Hino Haruka, Suzuki Taku, Maekawa Kazuya, Ita Reiko, Sasa Anna, Kulvanich Sirima, Takei Eri, Magara Jin, Tsujimura Takanori, Inoue Makoto
Division of Dysphagia Rehabilitation, Niigata University Graduate School of Medical and Dental Sciences, Niigata, Japan.
Department of Community Dentistry & Gerodontology, Faculty of Dentistry, Thammasat University, Pathumthani, Thailand.
J Oral Rehabil. 2024 Aug;51(8):1422-1432. doi: 10.1111/joor.13709. Epub 2024 Apr 29.
Modification of foods or liquids is commonly administered as part of dysphagia treatment. However, no consensus exists on the parameters for defining texture-modified food for patients with dysphagia.
The aim of this study was to evaluate the effect of food/liquid material on swallowing physiology in patients with dysphagia and to discuss the optimal food choice for direct swallowing therapy.
A total of 140 patients underwent a videofluoroscopic swallowing study using three test foods/liquids: 3 mL of mildly thick liquid (Thick liquid), jelly made of agar and polysaccharide (Jelly) and jelly made of pectin (Reset gel).
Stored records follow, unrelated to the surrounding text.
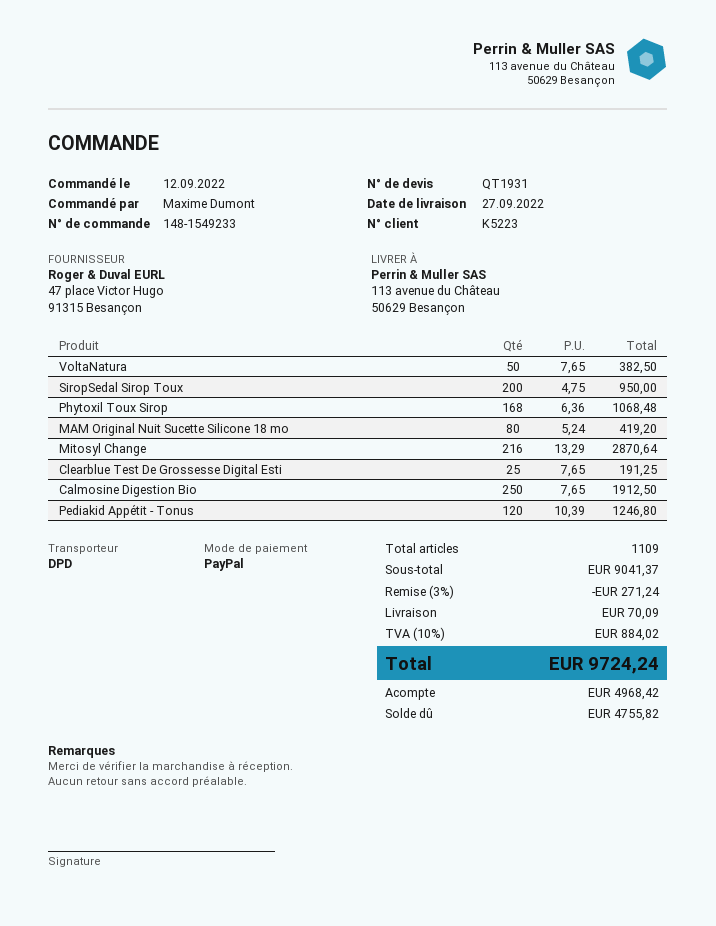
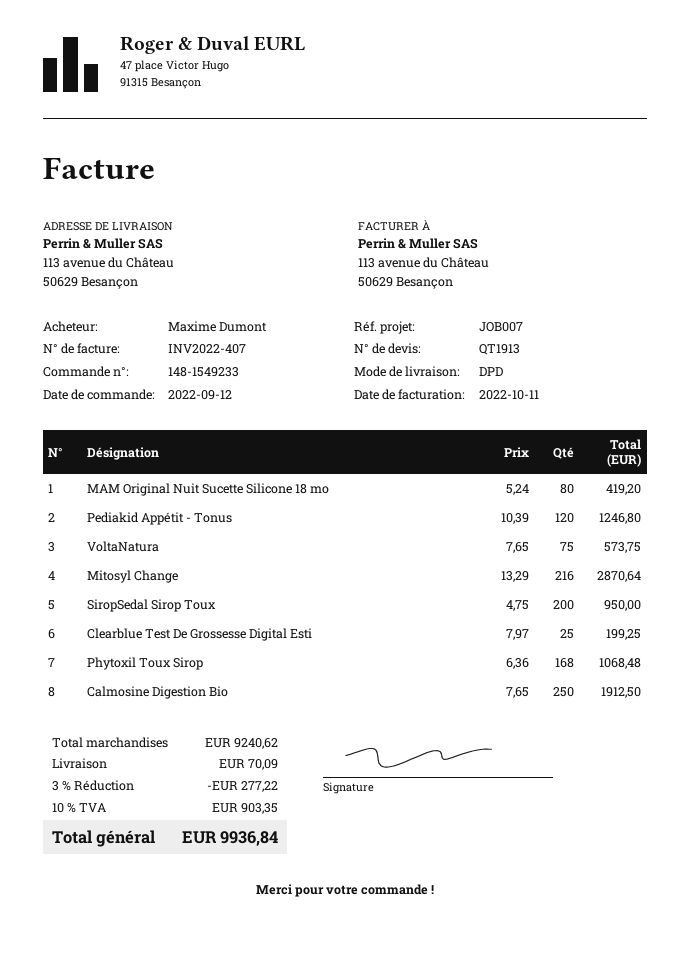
quote number: QT1931 -> QT1913
VoltaNatura: 50 x 7.65 = 382.50 -> 75 x 7.65 = 573.75
Clearblue Test De Grossesse Digital Esti: 25 x 7.65 = 191.25 -> 25 x 7.97 = 199.25
subtotal: 9041.37 -> 9240.62
discount: 3% = 271.24 -> 3% = 277.22
tax: 10% = 884.02 -> 10% = 903.35
total: 9724.24 -> 9936.84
Outcome measures of videofluoroscopic images, bolus transit time and hyoid movements were compared.
The frequency of chewing movements was highest for Jelly, followed by Reset gel and Thick liquid. While the probability of oral residue was the highest for Reset gel, pharyngeal residue after swallowing was high for Thick liquid as compared to Jelly and Reset gel. Oral transit time and pharyngeal transit time for Thick liquid were significantly smaller than that for Jelly and Reset gel. Pharyngeal delay time was significantly smaller for Thick liquid than that for Jelly and Reset gel. There was no difference in hyoid elevation time and hyoid movement time among the conditions.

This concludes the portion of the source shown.